All true, and uniformly inconsequential. Where is he going with this chronology? How does Beinart interpret these innocuous acts as instances of hostility to the West as such?

“Because for the global left, imperialism is the great sin of the modern world. And only Western governments and institutions—the U.S., South Africa, the World Bank, IMF and now, Israel, can commit it” (my italics). The ASA has no double standard that allows it to conduct business as usual with, say, China, while condemning Israel for its human rights violations. No, the unitary standard that determines the recent resolution is an anti-imperialism that is always already animated by the detection of Euro-American racism:

“For institutions like the ASA, Israel’s real crime is not being a country where Jews rule non-Jews. It’s being a country where, in their view at least, whites rule non-whites.”

Hello? It is true that the vernacular rhetoric of occupation in Israel often echoes the sounds of segregation in the American South and of apartheid in South Africa. But since when did imperialism require racism as its essential ingredient? Whether it does or not, is Beinart claiming that race is the central category in deciphering the ASA resolution? Is the ASA resolution itself framed in these terms?

It goes without saying that a state that rules in the name of one race at the expense of another cannot be legitimate. In Beinart’s view, the ASA’s resolution assumes that Israel is such a racist state. Otherwise he couldn’t reach the following conclusion: “This is the fundamental problem: not that the ASA is practicing a double standard and not even that it’s boycotting academics, but that it’s denying the legitimacy of a democratic Jewish state, even alongside a Palestinian one.”

But the ASA resolution denies no such thing.
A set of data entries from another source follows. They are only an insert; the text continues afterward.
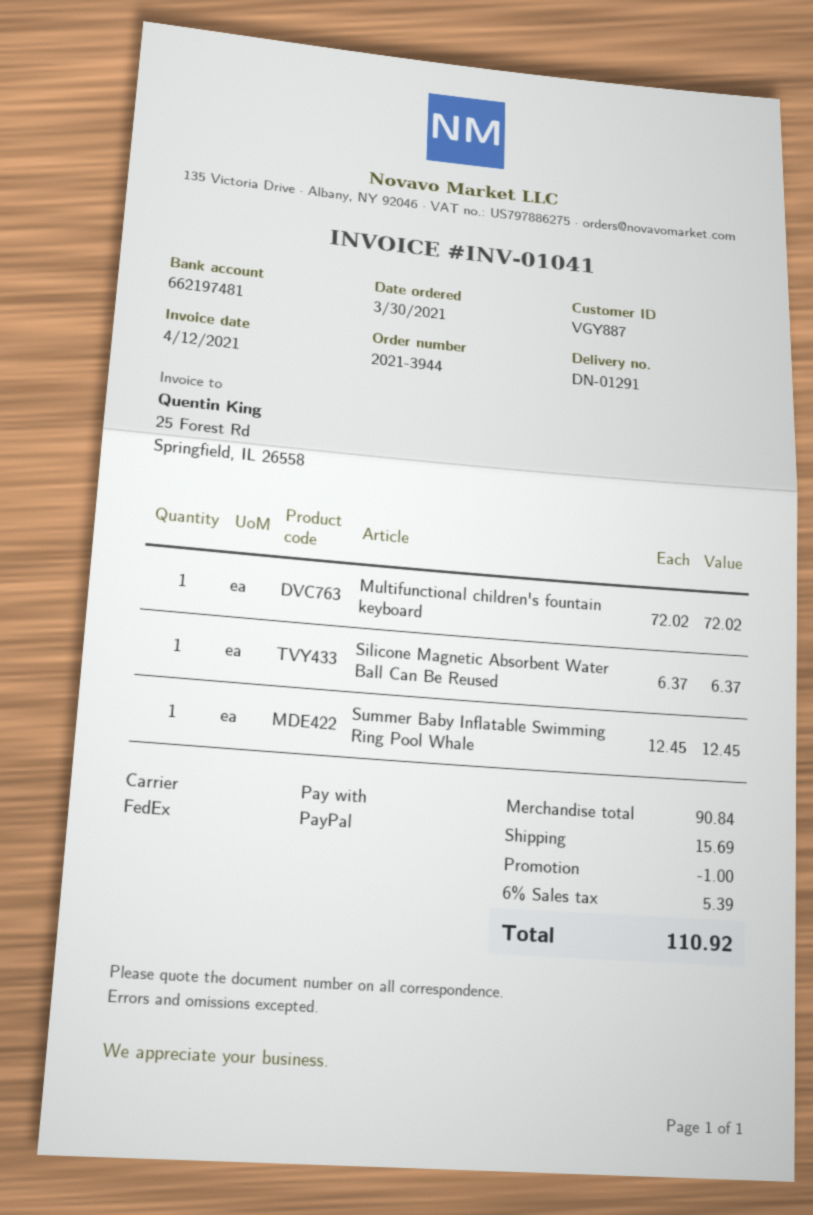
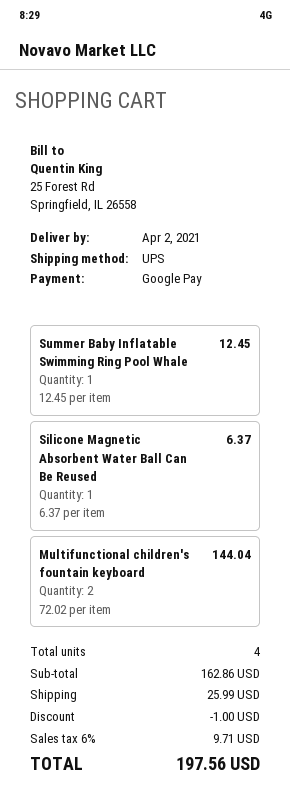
payment method: PayPal -> Google Pay
shipping method: FedEx -> UPS
Multifunctional children's fountain keyboard: 1 x 72.02 = 72.02 -> 2 x 72.02 = 144.04
subtotal: 90.84 -> 162.86
shipping: 15.69 -> 25.99
tax: 6% = 5.39 -> 6% = 9.71
total: 110.92 -> 197.56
It doesn’t mention imperialism, or race, or Jews, or even a two-state solution. It emphasizes violations of academic freedom and human rights.

So, I repeat: Peter Beinart’s response to the ASA resolution is ignorant of and out of proportion to the actual provocation. It is hysterical in the clinical sense—-it treats its own inventions as a threat that comes from elsewhere, from outside. But if he’s the best Zionism can offer, the debate is already over.